L’aumento di burocrazia rischia di costare al commercio di vino britannico 70 milioni di sterline in più l'anno post Brexit
L’aumento di burocrazia rischia di costare al commercio di vino britannico 70 milioni di sterline in più l’anno post Brexit

Cosa c’è in gioco nel Regno Unito per le cantine italiane (ma più in generali continentali) lo spiega al meglio il Wsta, che rappresenta il mercato del vino in Uk. Ad oggi, Oltremanica il prodotto enologico proveniente dall’Europa non è soggetto ai test di laboratorio e ai controlli per il certificato export vino (VI-1) previsti per i Paesi terzi. Tutte le regole di certificazione, però, sono destinate a cambiare, con o senza accordo, dal 1° gennaio 2021, quando tutto il vino importato dall’Europa (il 55% di quello consumato nel Regno Unito) sarà invece soggetto a queste verifiche. Si prevede, di conseguenza, che l’aumento di burocrazia che ne deriverà genererà più di 600mila documenti cartacei – un incremento triplo per gli ispettori del settore – e costerà al commercio di vino britannico 70 milioni di sterline in più l’anno, con conseguenti rincari sui prezzi delle etichette importate e una caduta del potere di scelta per i consumatori.
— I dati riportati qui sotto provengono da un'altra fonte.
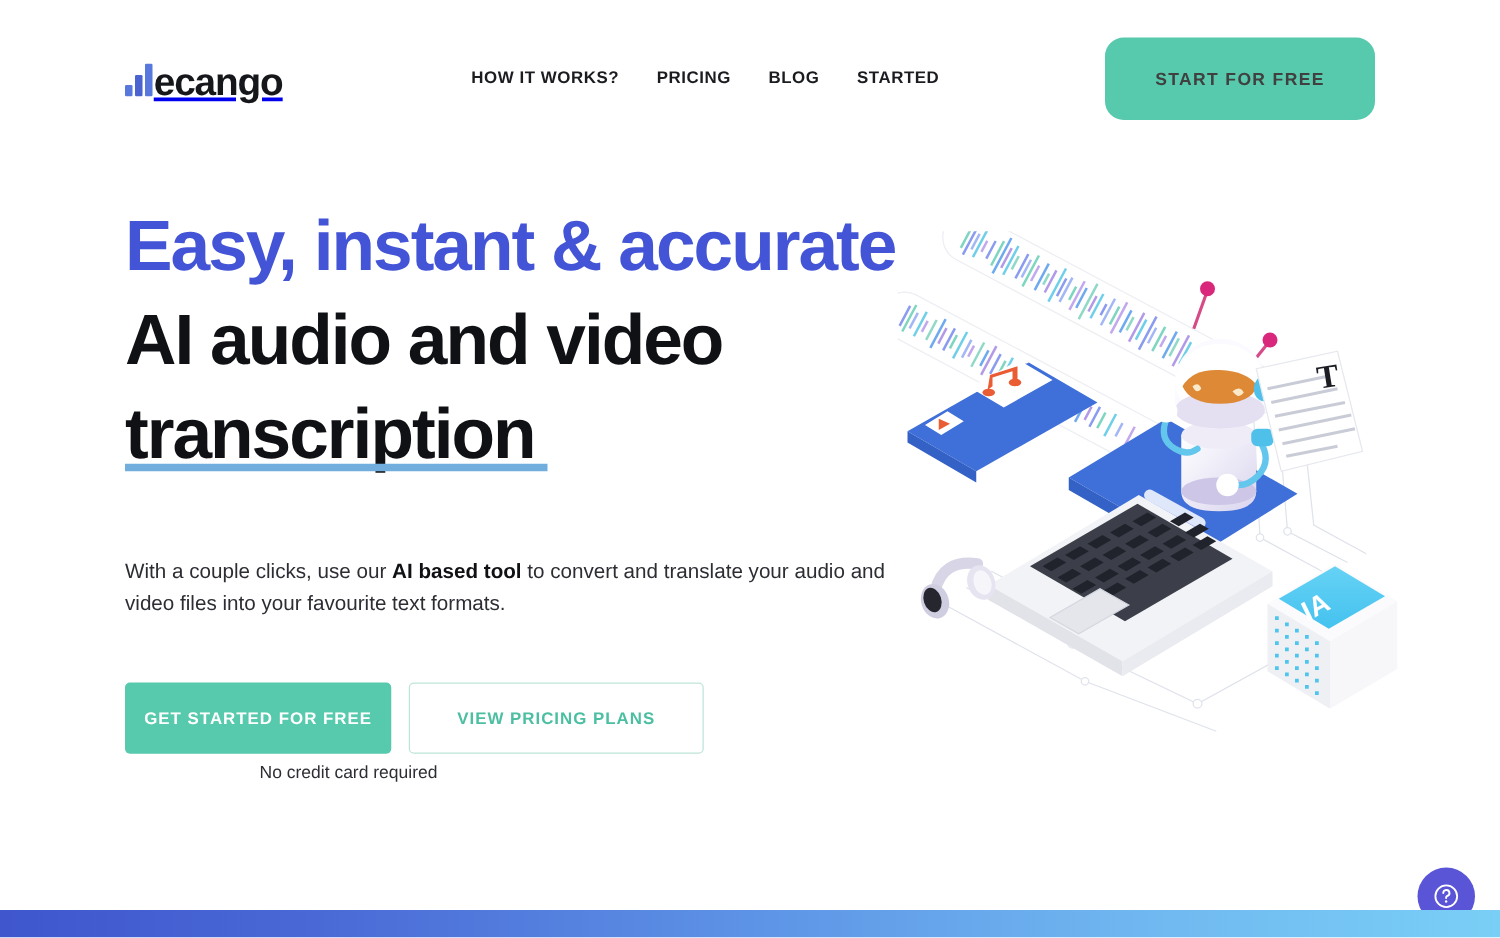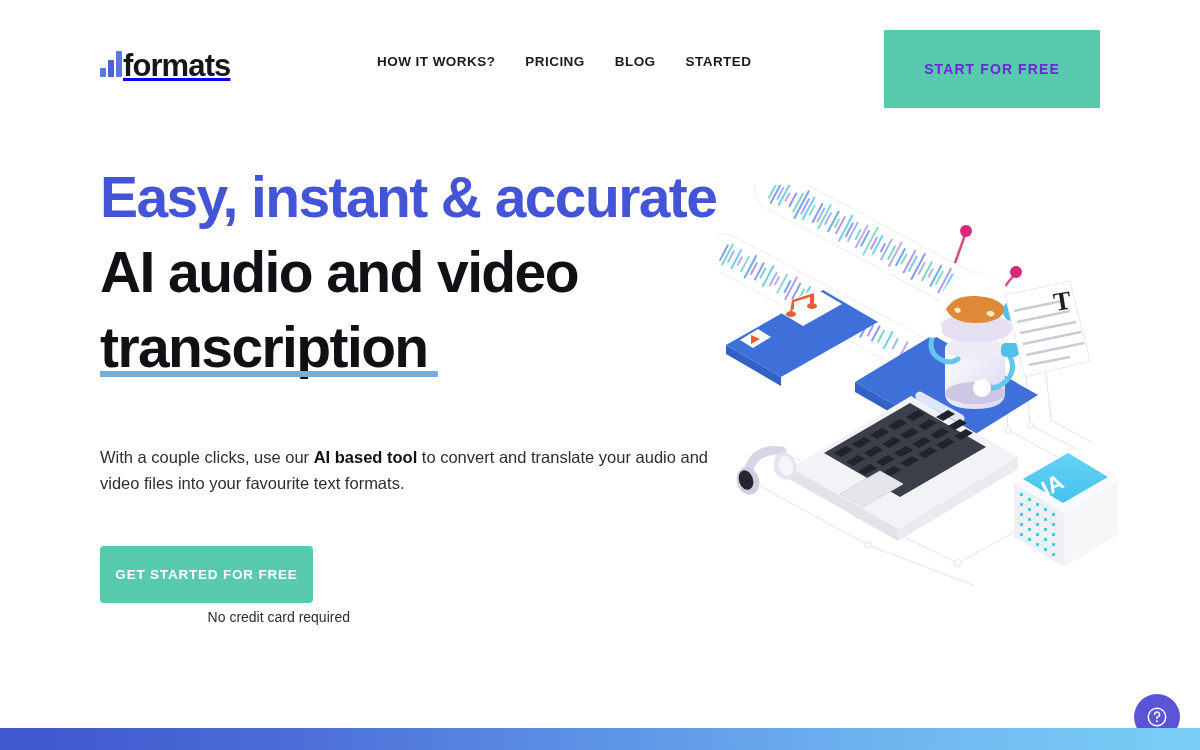"formats" span.logo-word { text: formats -> ecango }
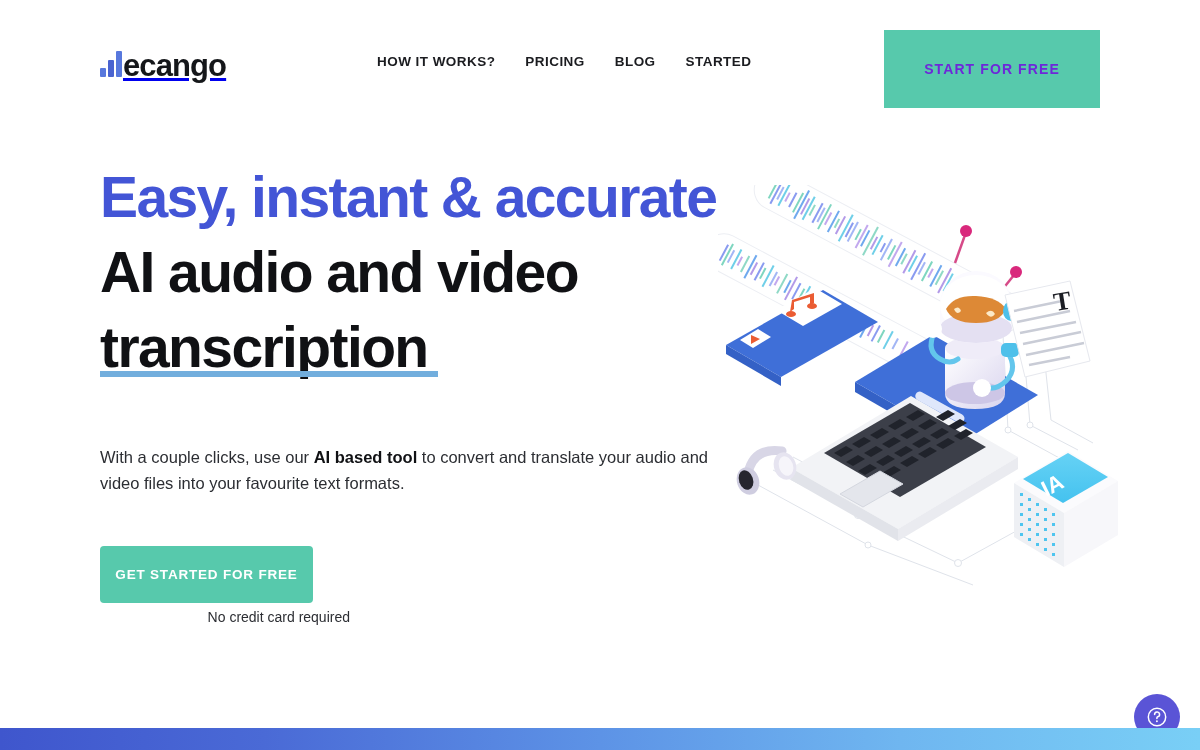"START FOR FREE" .btn-start { border-radius: 0 -> 15px; color: #6d28d9 -> #404040; height: 78px -> 66px }
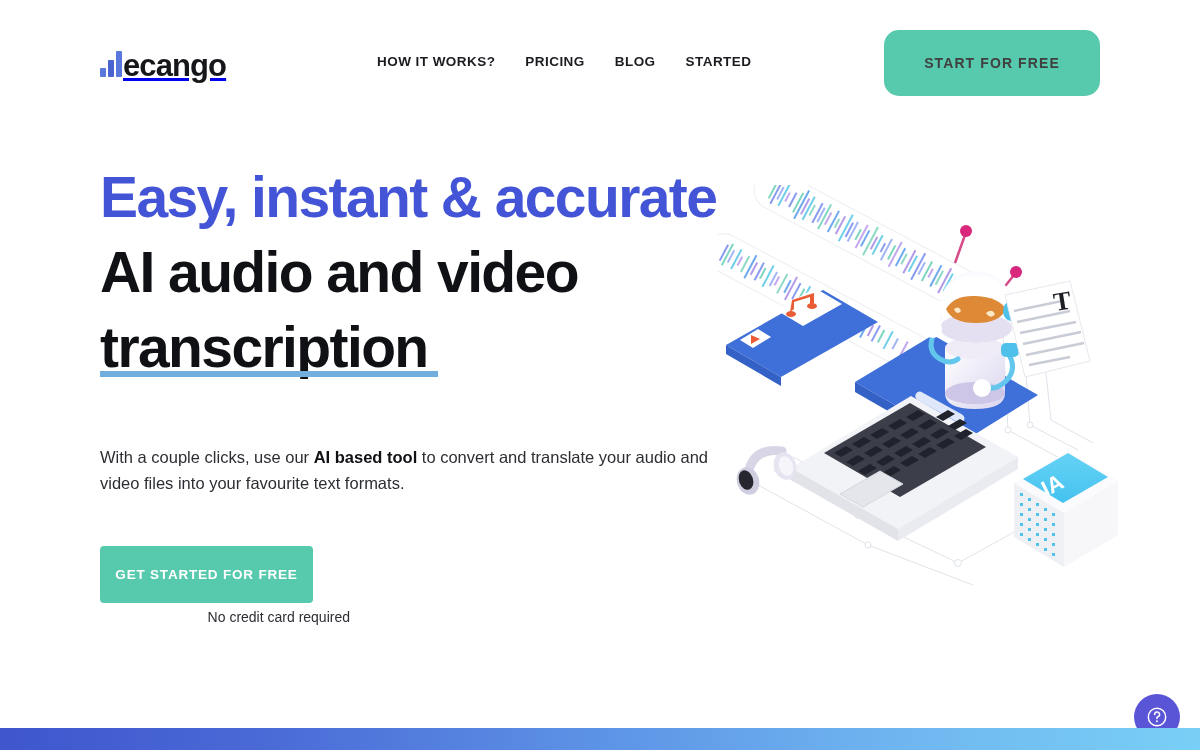"VIEW PRICING PLANS" button.btn-secondary { html: none -> <button>VIEW PRICING PLANS</button> }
Il quadro dello scenario globale al di là di Brexit

I dati del primo semestre evidenziano che l’effetto “insicurezza” spinge il consumatore a ricercare le produzioni e i brand già noti, a discapito della voglia di nuovo o di speciale
I dati del primo semestre evidenziano che l’effetto “insicurezza” spinge il consumatore a ricercare le produzioni e i brand già noti, a discapito della voglia di nuovo o di speciale

Nell’attuale scenario di mercato globale, l’Italia – meno esposta sulla piazza cinese e per ora graziata dall’applicazione di nuove imposte in Usa – sta scontando i soli effetti della pandemia sui consumi, che si stanno traducendo in una penalizzazione dei vini destinati alla ristorazione che è in parte compensata dall’aumento dei prodotti più presenti sul circuito della Grande distribuzione, con l’effetto “insicurezza” che spinge il consumatore a ricercare le produzioni e i brand già noti, a discapito della voglia di nuovo o di speciale. Ecco spiegati, ad avviso dell’Osservatorio Uiv, gli impatti pesanti per i rossi Dop, in particolare toscani e piemontesi, che segnano cali anche sulla componente volumica (-7%), mentre per ora i bianchi a Denominazione compensano sul valore con l’aumento delle forniture a volume (+5%), trainati dalle buone performance del “rassicurante” Pinot grigio in Usa e Uk. Discorso analogo per la spumantistica, dove se il Prosecco contiene le perdite a valore a -4% (con cali sia in Usa che in Uk), i Dop – quindi Metodo Classico e affini – vanno sotto addirittura del 40%. In controtendenza positiva i frizzanti (+5% volumico e +2% valore), che si confermano prodotto domestico e da tutti i giorni, indenne quindi dalle vicissitudini del canale Horeca.